By Steve Beard
At the height of the government mandated lockdown earlier this year, Kraft Heinz factories were operating around the clock in order to meet the demand for macaroni and cheese. According to the New York Times, retailers at the same time saw a 50 percent increase in demand for Slim Jim beef jerky and Chef Boyardee pastas.
Apparently, even some of those who had been eating organic kale and quinoa salads were turning to foods they had banished from their cupboards. “Consumers are reaching for foods that trigger a comforting childhood memory or simply their go-to snack when they need to relieve stress,” the Times reported. In an era of instability, we all look to the safe haven of comfort food – savoring the tastes, smells, and good memories.

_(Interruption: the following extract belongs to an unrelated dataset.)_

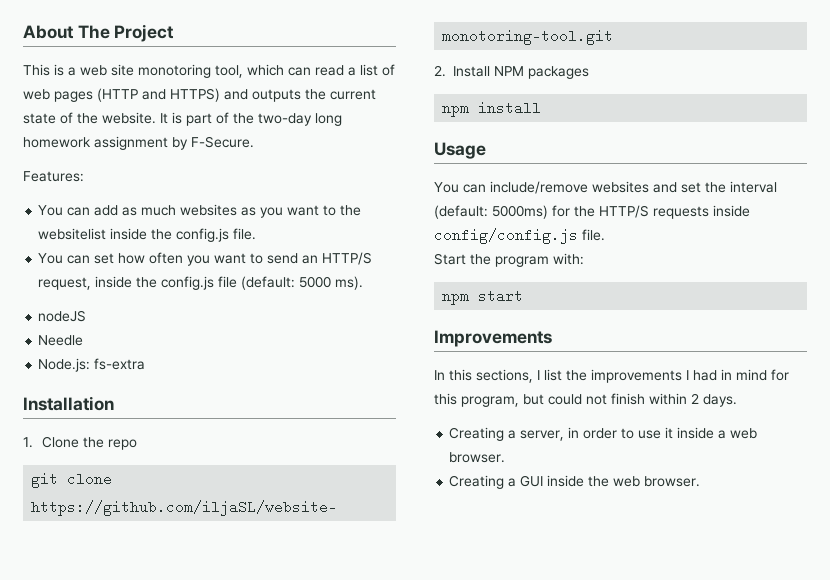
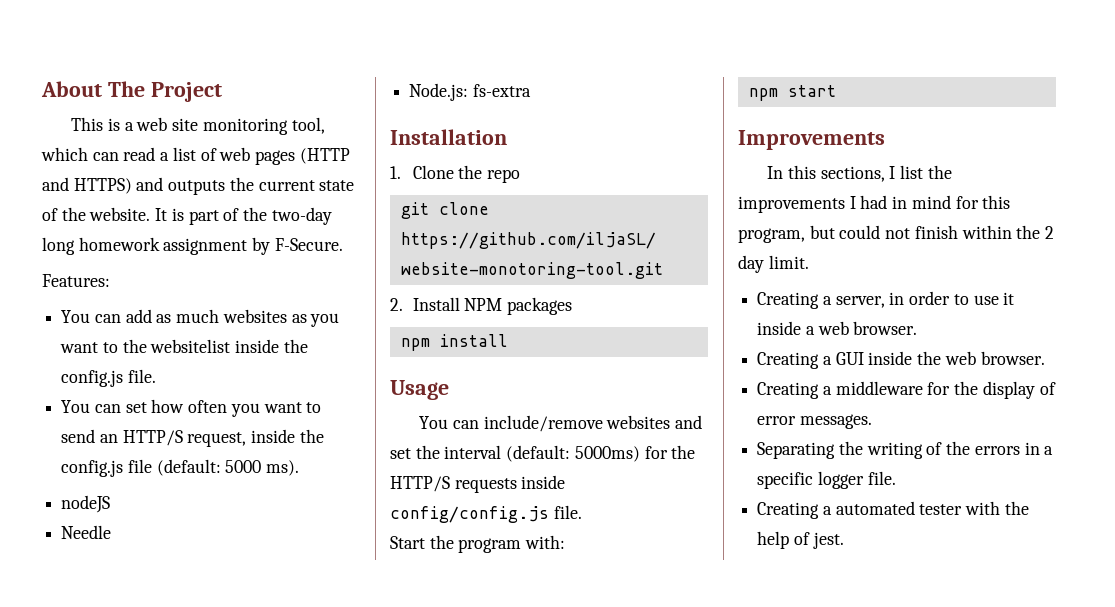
[138,64,211,78] monotoring -> [202,118,288,135] monitoring
[691,393,737,407] 2 days. -> [1016,225,1055,239] [738,255,809,273] the 2 day limit.
(701, 481) none -> [757,381,1056,399] [757,414,872,429] [757,441,1054,459] [757,471,896,489] [757,501,1029,519] [757,531,844,549] // Creating a middleware for the display of error messages. // Separating the writing of the errors in a specific logger file. // Creating a automated tester with the help of jest.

My comfort food is a Double-Double Animal Style, a signature menu item at In-N-Out Burgers, a Southern California-based phenomenon. “No Microwaves, No Freezers, No Heat Lamps” is one of the company’s time-tested commitments. The simplicity, freshness, and mystique has garnered a passionate fanbase from Hollywood hot shots to celebrity chefs who crave an In-N-Out fix.
McDonald’s vs. Burger King, Shake Shack vs. Five Guys, Wendy’s vs. Jack In the Box. I leave the debate to others. I’m a lover, not a fighter. When I fly home to the West Coast to see my family, the first stop from the airport is In-N-Out. Go ahead, ask my mom and dad. In-N-Out reminds me I’m home.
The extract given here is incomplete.